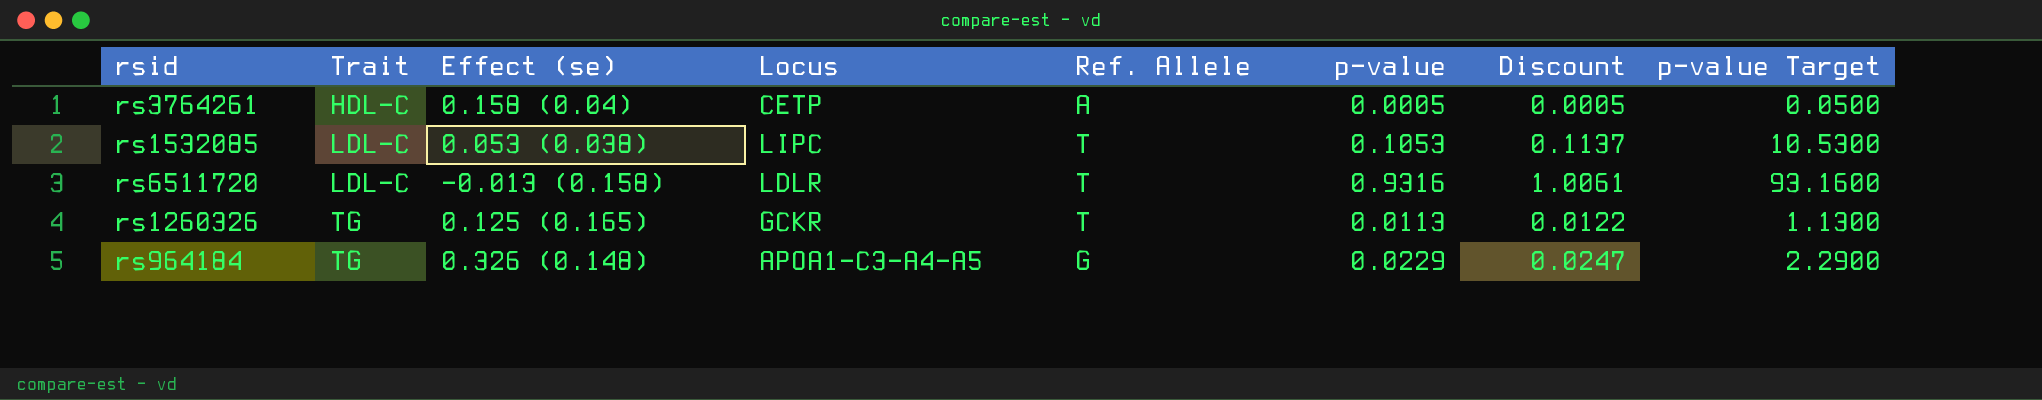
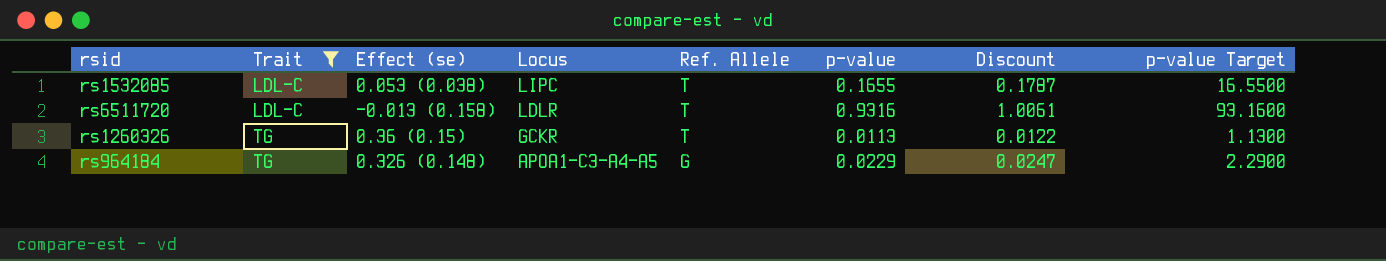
filter: none -> Trait != HDL-C
rs1532085 | p-value: 0.1053 -> 0.1655
rs1532085 | Discount: 0.1137 -> 0.1787
rs1532085 | p-value Target: 10.5300 -> 16.5500
rs1260326 | Effect (se): 0.125 (0.165) -> 0.36 (0.15)

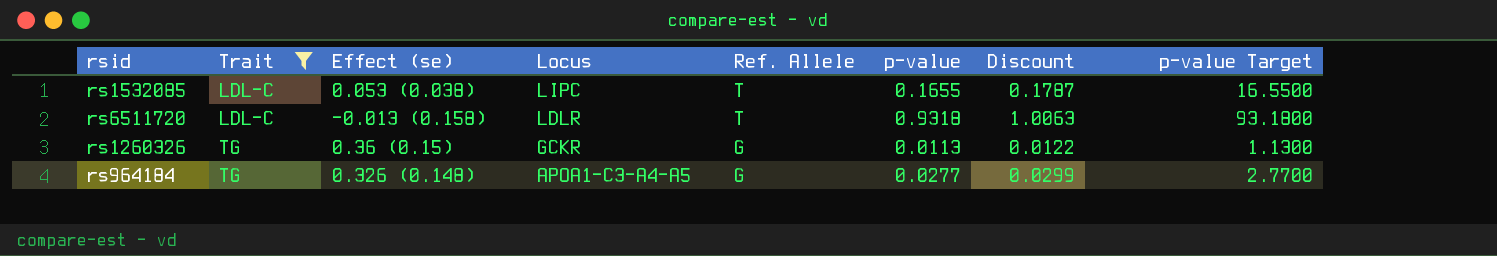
rs6511720 | p-value: 0.9316 -> 0.9318
rs6511720 | Discount: 1.0061 -> 1.0063
rs6511720 | p-value Target: 93.1600 -> 93.1800
rs1260326 | Ref. Allele: T -> G
rs964184 | p-value: 0.0229 -> 0.0277
rs964184 | Discount: 0.0247 -> 0.0299
rs964184 | p-value Target: 2.2900 -> 2.7700

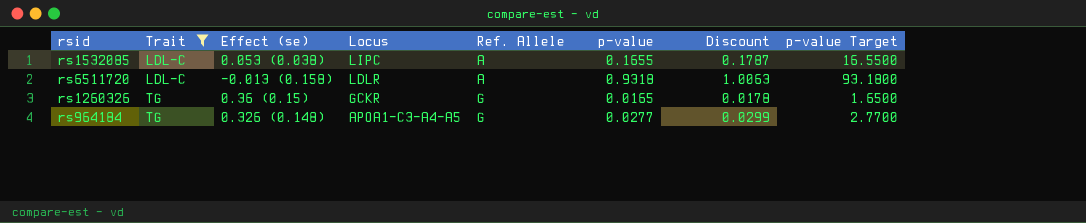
rs1532085 | Ref. Allele: T -> A
rs6511720 | Ref. Allele: T -> A
rs1260326 | p-value: 0.0113 -> 0.0165
rs1260326 | Discount: 0.0122 -> 0.0178
rs1260326 | p-value Target: 1.1300 -> 1.6500

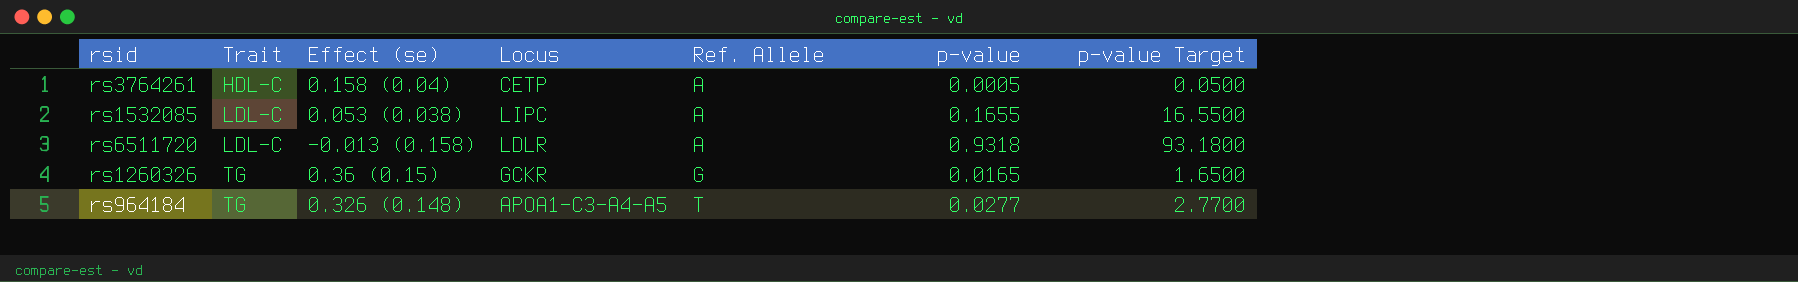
filter: Trait != HDL-C -> none
column Discount | formula: [p-value] * 1.08 -> none
rs964184 | Ref. Allele: G -> T

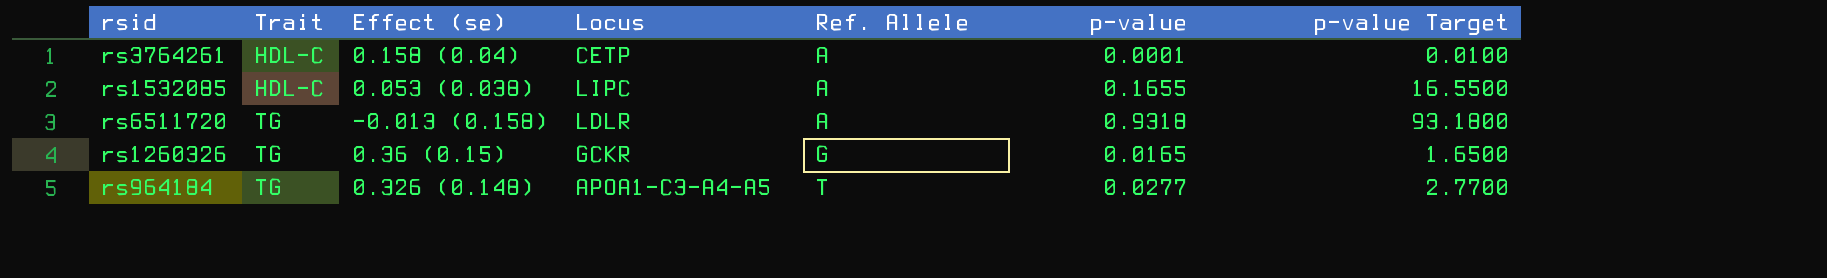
rs3764261 | p-value: 0.0005 -> 0.0001
rs3764261 | p-value Target: 0.0500 -> 0.0100
rs1532085 | Trait: LDL-C -> HDL-C
rs6511720 | Trait: LDL-C -> TG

*-*-*

__WHAT YOU NEED TO DO__
Reproduce every entry exactly; images stay out.

__SOLUTION FOR THIS TASK__
filter: none -> Trait != HDL-C
rs1532085 | p-value: 0.1053 -> 0.1655
rs1532085 | Discount: 0.1137 -> 0.1787
rs1532085 | p-value Target: 10.5300 -> 16.5500
rs1260326 | Effect (se): 0.125 (0.165) -> 0.36 (0.15)

rs6511720 | p-value: 0.9316 -> 0.9318
rs6511720 | Discount: 1.0061 -> 1.0063
rs6511720 | p-value Target: 93.1600 -> 93.1800
rs1260326 | Ref. Allele: T -> G
rs964184 | p-value: 0.0229 -> 0.0277
rs964184 | Discount: 0.0247 -> 0.0299
rs964184 | p-value Target: 2.2900 -> 2.7700

rs1532085 | Ref. Allele: T -> A
rs6511720 | Ref. Allele: T -> A
rs1260326 | p-value: 0.0113 -> 0.0165
rs1260326 | Discount: 0.0122 -> 0.0178
rs1260326 | p-value Target: 1.1300 -> 1.6500

filter: Trait != HDL-C -> none
column Discount | formula: [p-value] * 1.08 -> none
rs964184 | Ref. Allele: G -> T

rs3764261 | p-value: 0.0005 -> 0.0001
rs3764261 | p-value Target: 0.0500 -> 0.0100
rs1532085 | Trait: LDL-C -> HDL-C
rs6511720 | Trait: LDL-C -> TG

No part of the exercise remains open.